▶ _WHAT THE TASK ASKS_: Repeat only the stretch of lines below that runs from the line with "font-size: 17px ->" through the line with "right: 24px ->", unaltered.

▶ _RECORDS FOR THIS TASK_:
*** Begin section ***
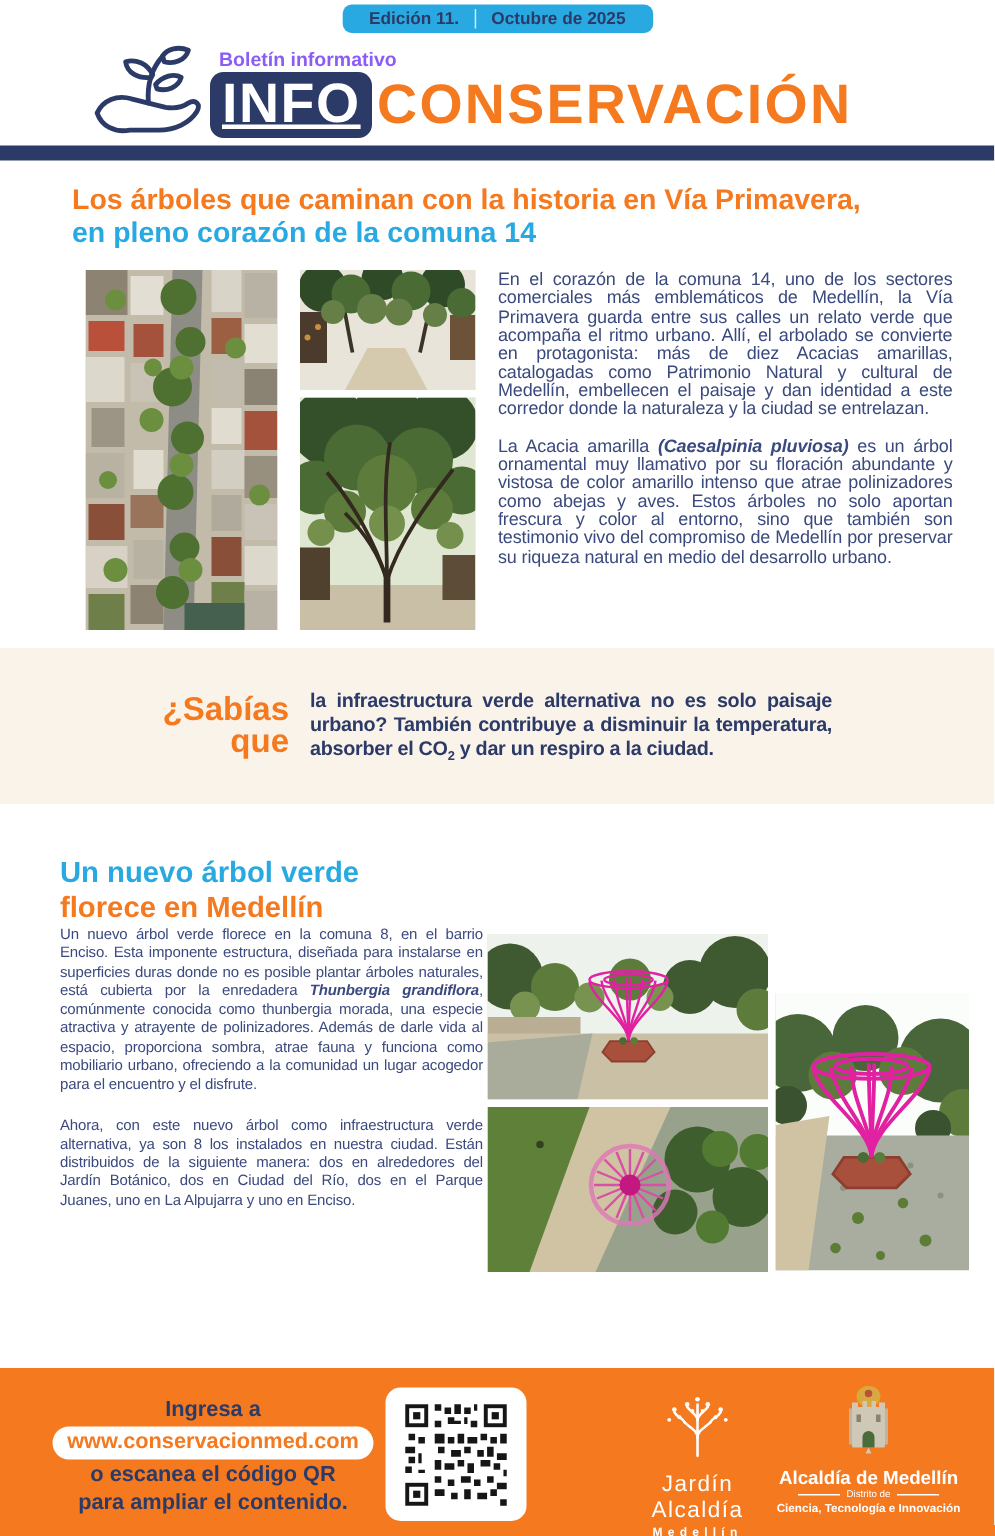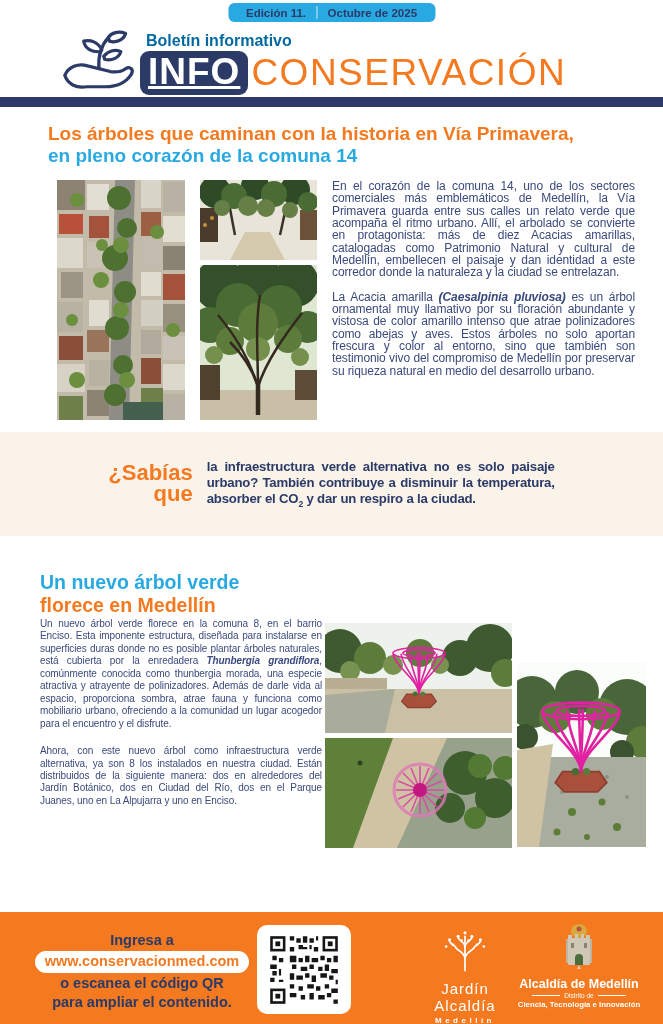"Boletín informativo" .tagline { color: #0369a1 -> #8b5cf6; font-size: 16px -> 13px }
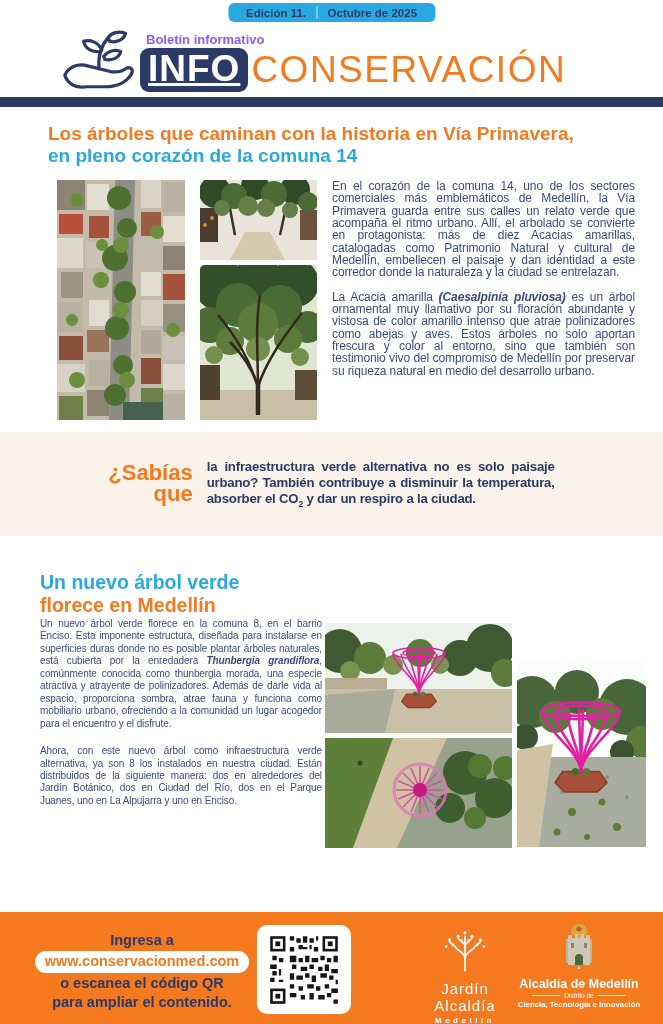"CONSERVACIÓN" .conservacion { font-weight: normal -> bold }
*** End section ***
*** Begin section ***
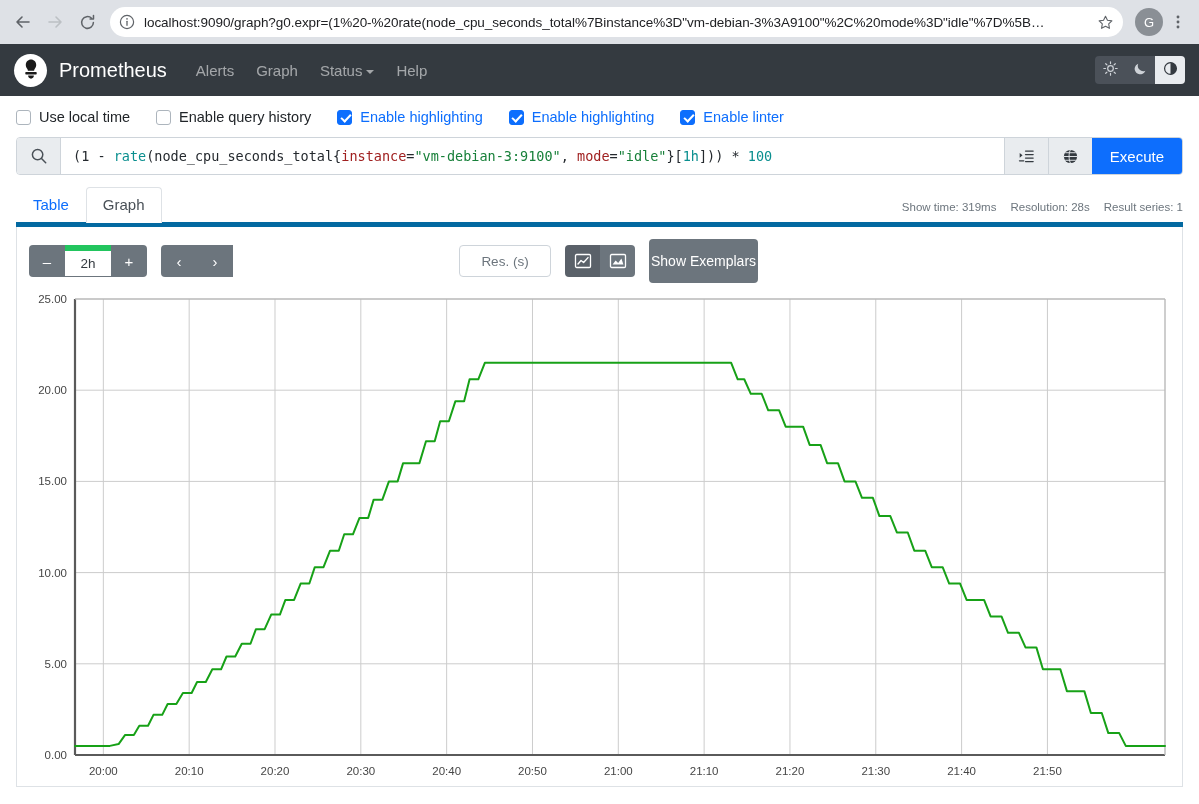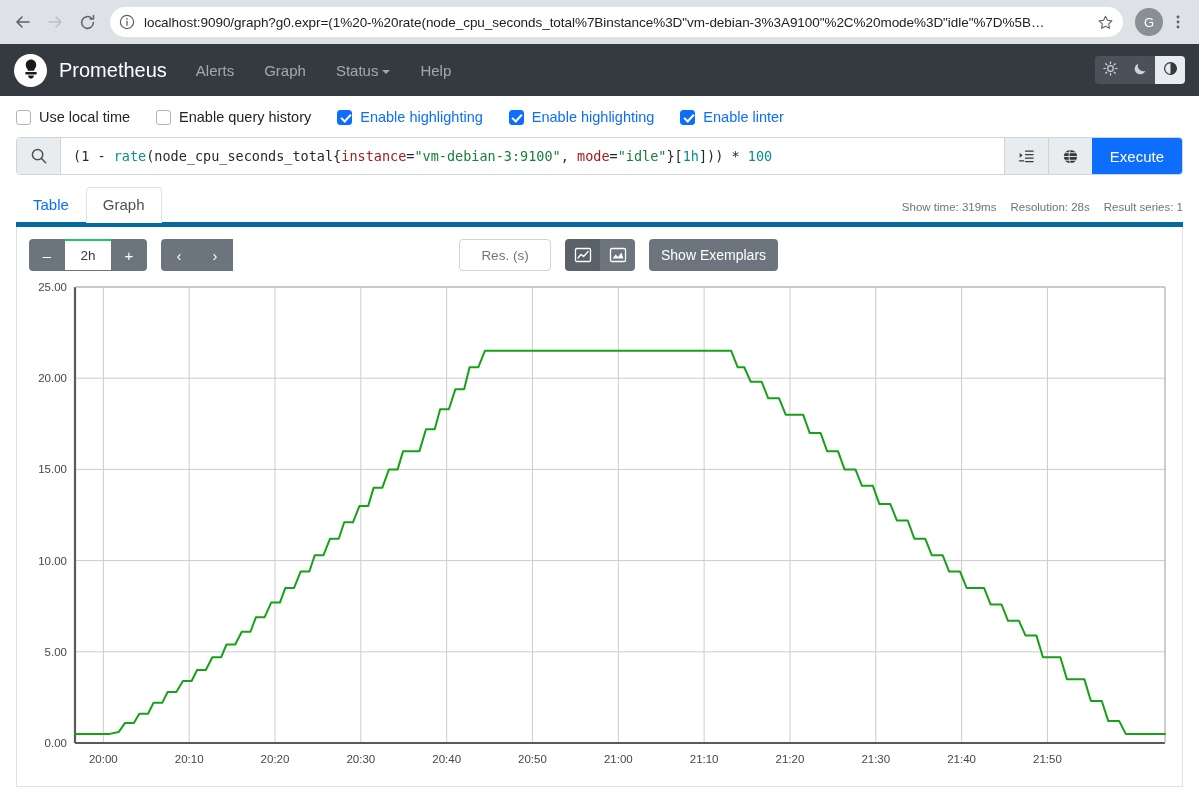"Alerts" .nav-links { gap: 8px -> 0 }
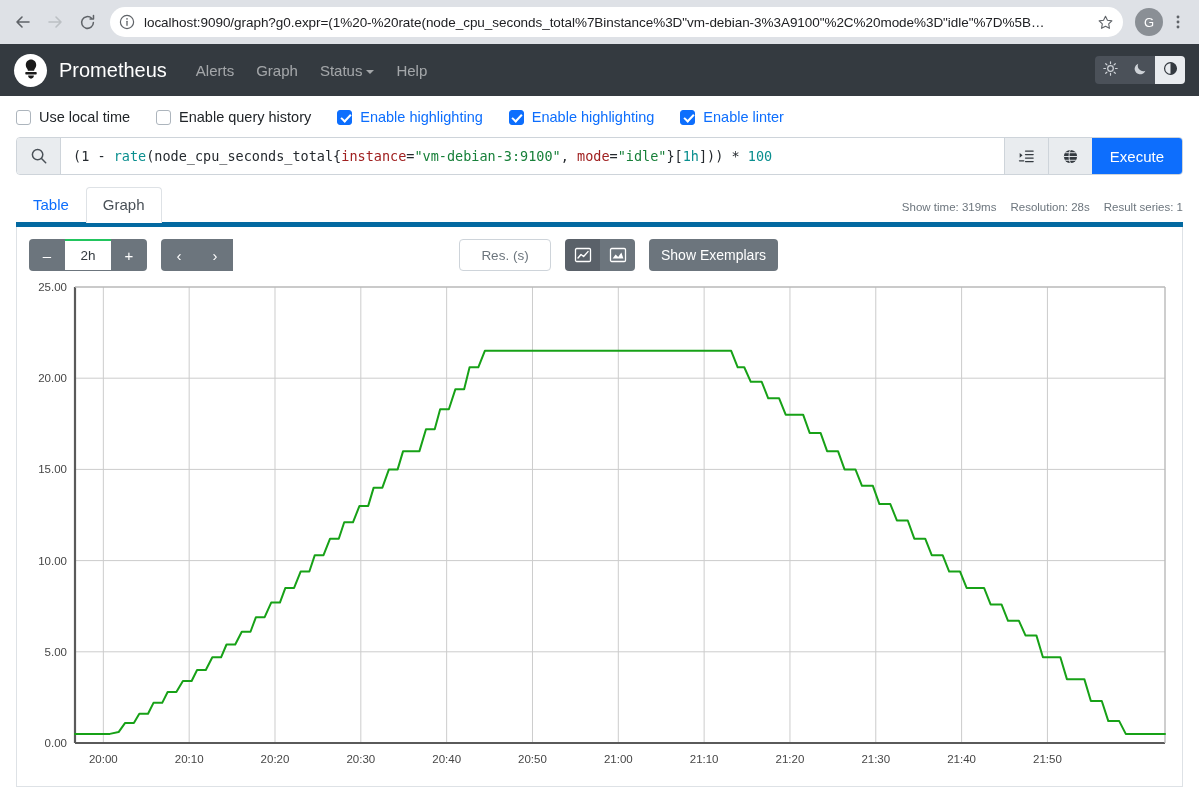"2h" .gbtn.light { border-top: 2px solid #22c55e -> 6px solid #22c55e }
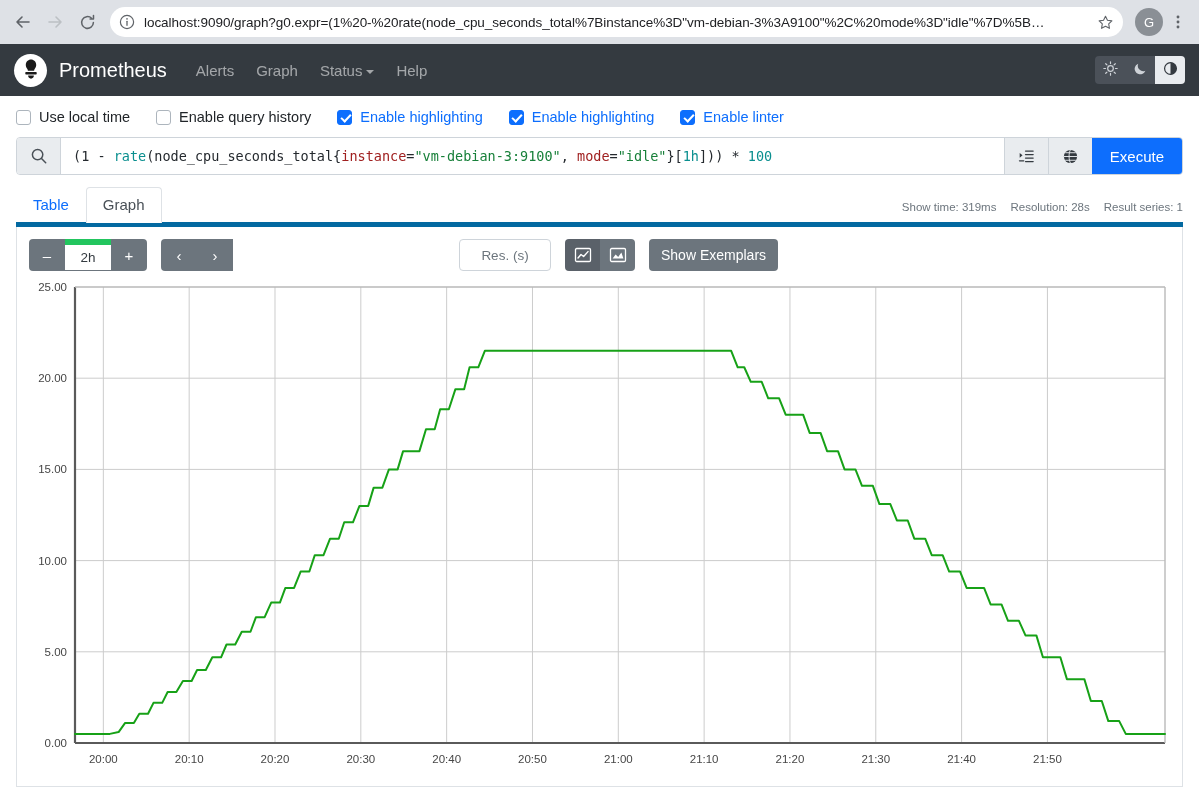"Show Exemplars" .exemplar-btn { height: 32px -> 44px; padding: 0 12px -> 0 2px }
*** End section ***
*** Begin section ***
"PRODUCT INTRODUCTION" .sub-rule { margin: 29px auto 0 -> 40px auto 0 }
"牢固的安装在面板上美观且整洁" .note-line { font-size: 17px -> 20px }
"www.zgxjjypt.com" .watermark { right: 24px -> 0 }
*** End section ***
▶ _COMPLETED EXERCISE_:
"牢固的安装在面板上美观且整洁" .note-line { font-size: 17px -> 20px }
"www.zgxjjypt.com" .watermark { right: 24px -> 0 }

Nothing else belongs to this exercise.